# ABOUT THIS TASK:
Please tally how many lines in the entries below include the word "height", giving only the number.

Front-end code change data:
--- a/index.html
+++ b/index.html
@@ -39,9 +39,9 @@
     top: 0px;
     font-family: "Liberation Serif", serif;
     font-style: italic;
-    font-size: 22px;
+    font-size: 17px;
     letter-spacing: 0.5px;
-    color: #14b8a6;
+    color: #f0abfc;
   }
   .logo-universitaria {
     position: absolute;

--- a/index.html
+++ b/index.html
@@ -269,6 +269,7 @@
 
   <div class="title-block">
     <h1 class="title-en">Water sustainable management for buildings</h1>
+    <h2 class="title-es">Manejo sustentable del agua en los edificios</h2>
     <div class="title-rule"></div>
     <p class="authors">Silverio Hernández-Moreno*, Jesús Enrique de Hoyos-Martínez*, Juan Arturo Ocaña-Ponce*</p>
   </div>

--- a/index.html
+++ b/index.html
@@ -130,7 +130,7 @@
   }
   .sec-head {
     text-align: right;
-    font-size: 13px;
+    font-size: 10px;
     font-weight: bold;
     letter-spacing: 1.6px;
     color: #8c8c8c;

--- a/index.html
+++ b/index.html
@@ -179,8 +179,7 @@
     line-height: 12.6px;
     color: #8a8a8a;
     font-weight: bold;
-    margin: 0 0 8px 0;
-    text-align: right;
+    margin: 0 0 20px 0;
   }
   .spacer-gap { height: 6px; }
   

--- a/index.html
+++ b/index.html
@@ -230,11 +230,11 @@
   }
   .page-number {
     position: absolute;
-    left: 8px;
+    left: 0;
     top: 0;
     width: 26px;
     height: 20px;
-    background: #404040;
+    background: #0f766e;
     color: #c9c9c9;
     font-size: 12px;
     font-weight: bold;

---

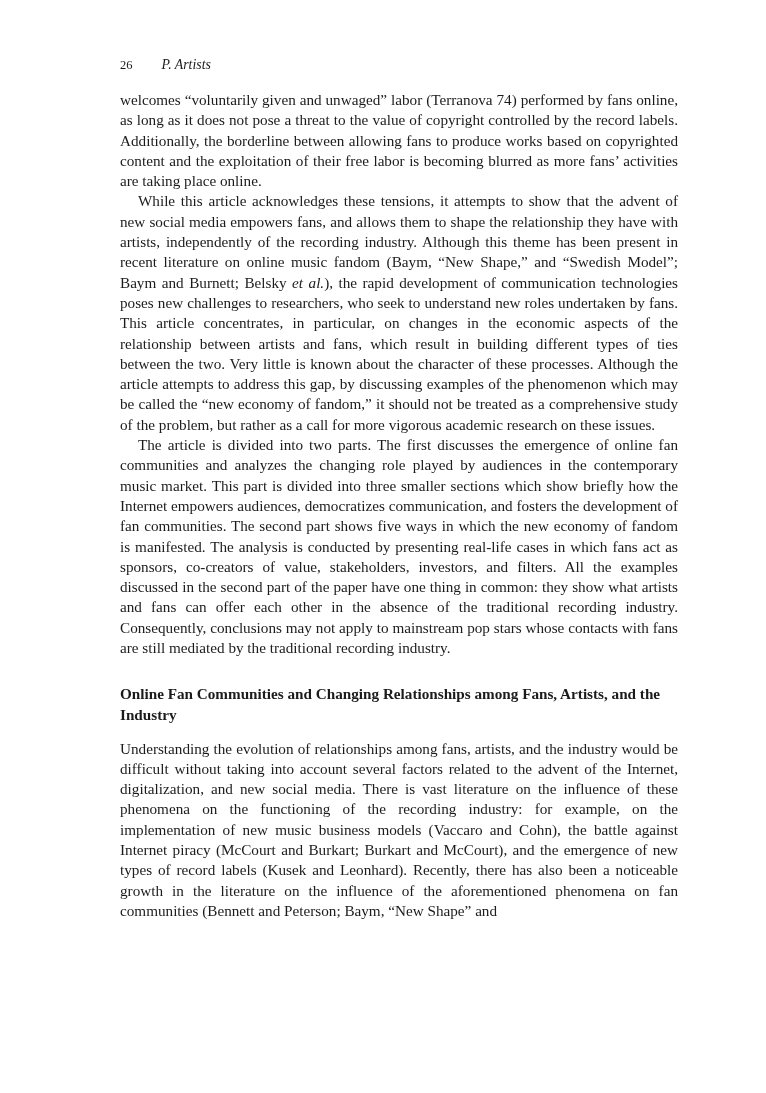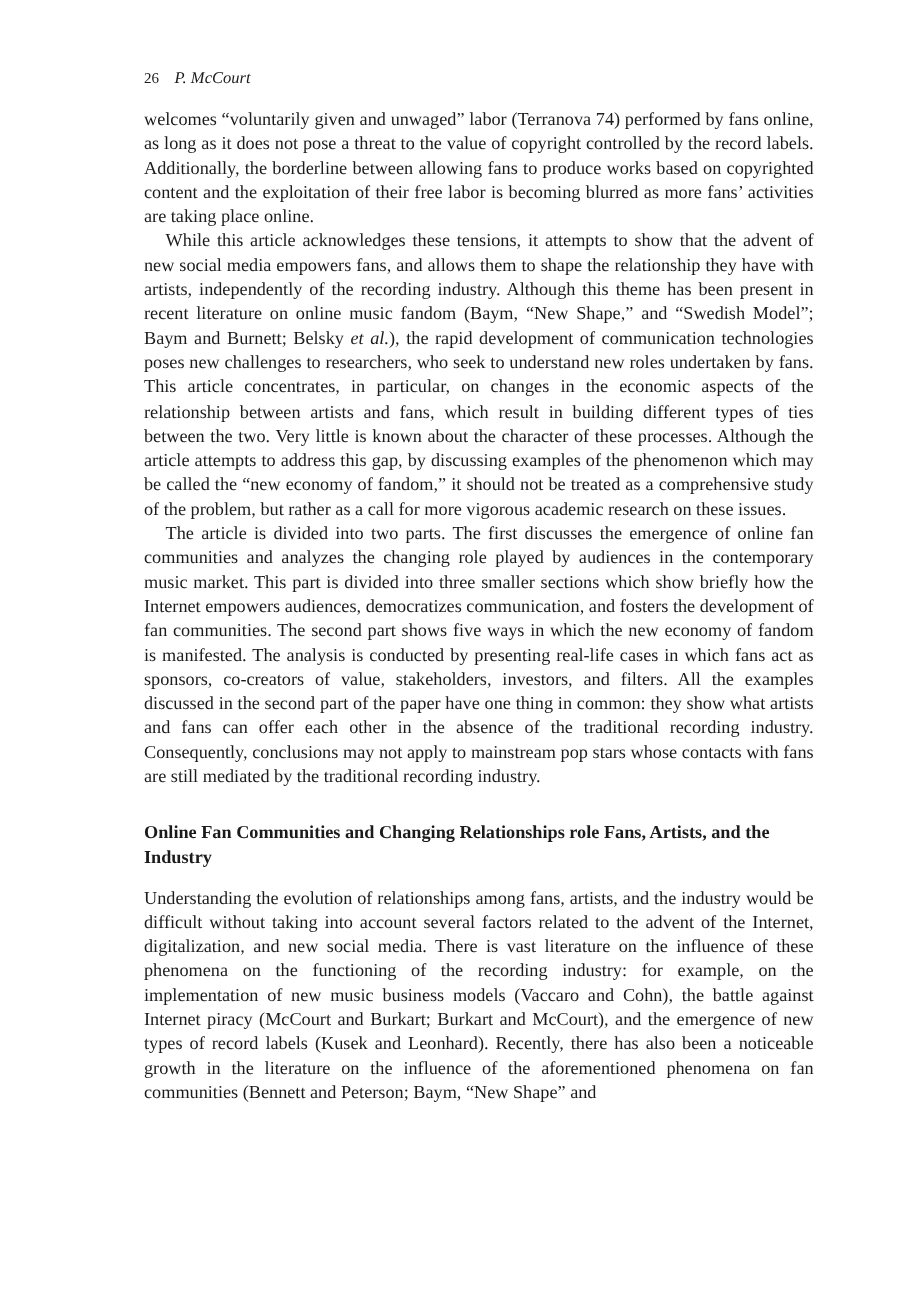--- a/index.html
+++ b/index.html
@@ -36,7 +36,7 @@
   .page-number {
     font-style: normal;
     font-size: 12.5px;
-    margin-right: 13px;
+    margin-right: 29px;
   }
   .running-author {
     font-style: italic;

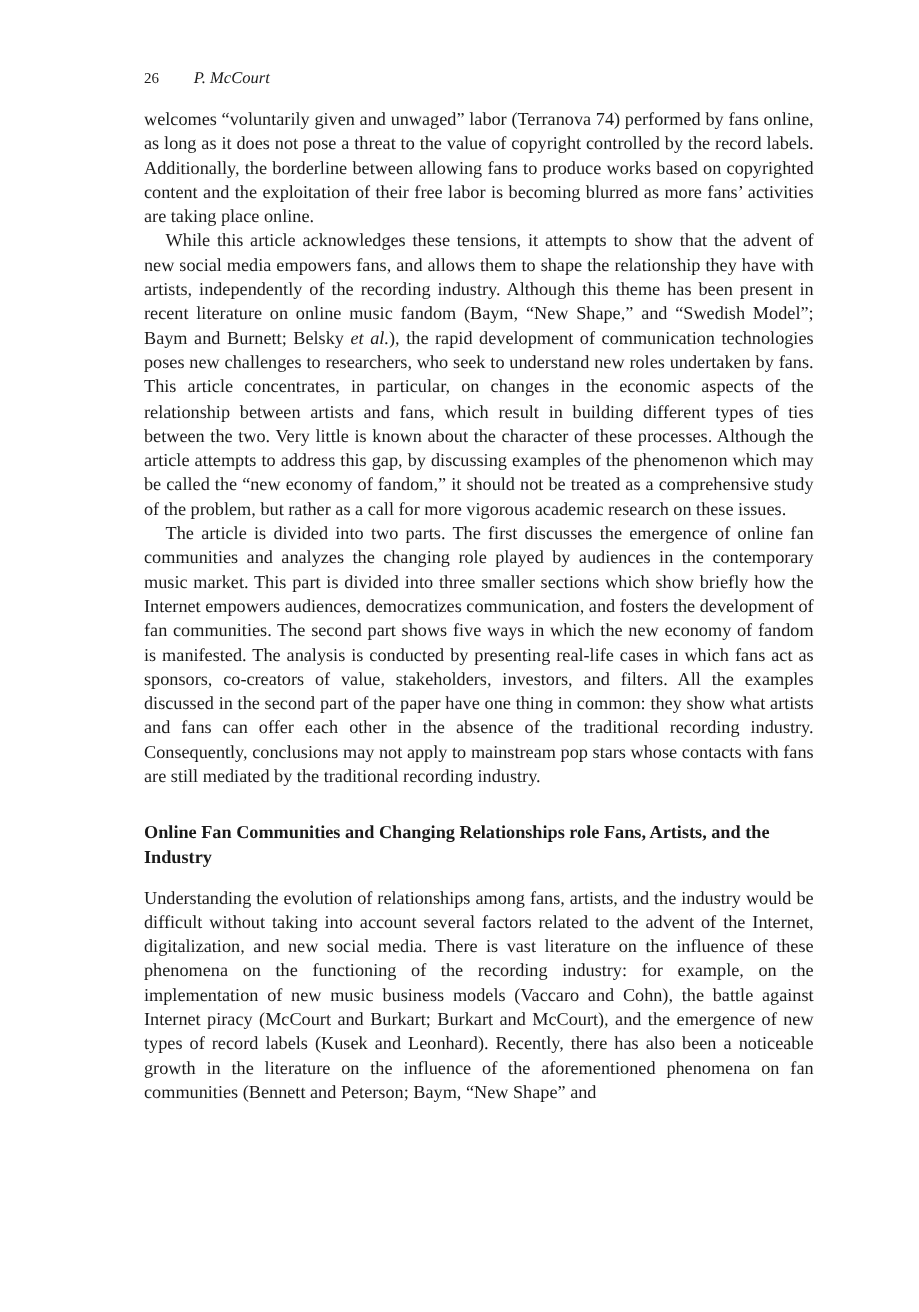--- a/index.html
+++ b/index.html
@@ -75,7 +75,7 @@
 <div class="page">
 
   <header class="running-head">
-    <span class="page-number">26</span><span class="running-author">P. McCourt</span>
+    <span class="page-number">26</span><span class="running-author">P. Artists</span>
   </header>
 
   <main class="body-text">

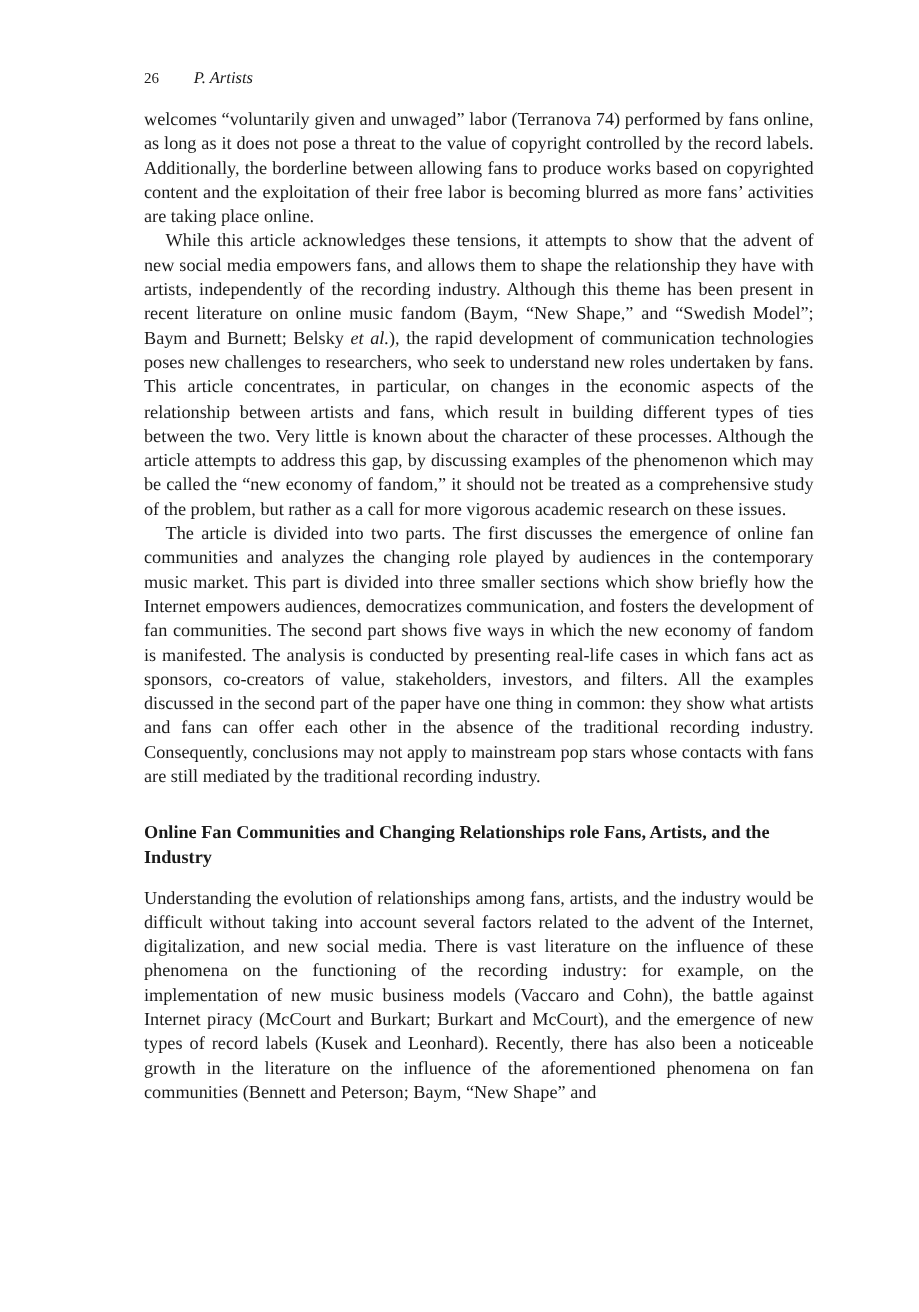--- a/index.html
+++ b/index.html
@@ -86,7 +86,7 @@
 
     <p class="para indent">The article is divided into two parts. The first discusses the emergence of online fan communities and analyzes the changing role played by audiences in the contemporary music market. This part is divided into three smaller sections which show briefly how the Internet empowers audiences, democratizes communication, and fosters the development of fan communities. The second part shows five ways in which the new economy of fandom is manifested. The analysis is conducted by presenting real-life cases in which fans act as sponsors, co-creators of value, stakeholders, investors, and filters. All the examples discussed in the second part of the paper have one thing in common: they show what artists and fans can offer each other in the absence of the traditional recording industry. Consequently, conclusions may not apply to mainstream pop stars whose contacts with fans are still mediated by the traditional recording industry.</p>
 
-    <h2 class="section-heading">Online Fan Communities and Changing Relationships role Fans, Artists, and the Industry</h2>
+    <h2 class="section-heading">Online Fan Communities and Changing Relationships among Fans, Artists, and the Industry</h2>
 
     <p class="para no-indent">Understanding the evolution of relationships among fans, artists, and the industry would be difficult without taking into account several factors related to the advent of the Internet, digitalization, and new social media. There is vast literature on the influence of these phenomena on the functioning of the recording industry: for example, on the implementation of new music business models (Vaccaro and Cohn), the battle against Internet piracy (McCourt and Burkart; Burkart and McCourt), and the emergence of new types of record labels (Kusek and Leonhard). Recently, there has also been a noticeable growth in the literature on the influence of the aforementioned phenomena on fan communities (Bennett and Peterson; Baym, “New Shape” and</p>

# RESULT:
3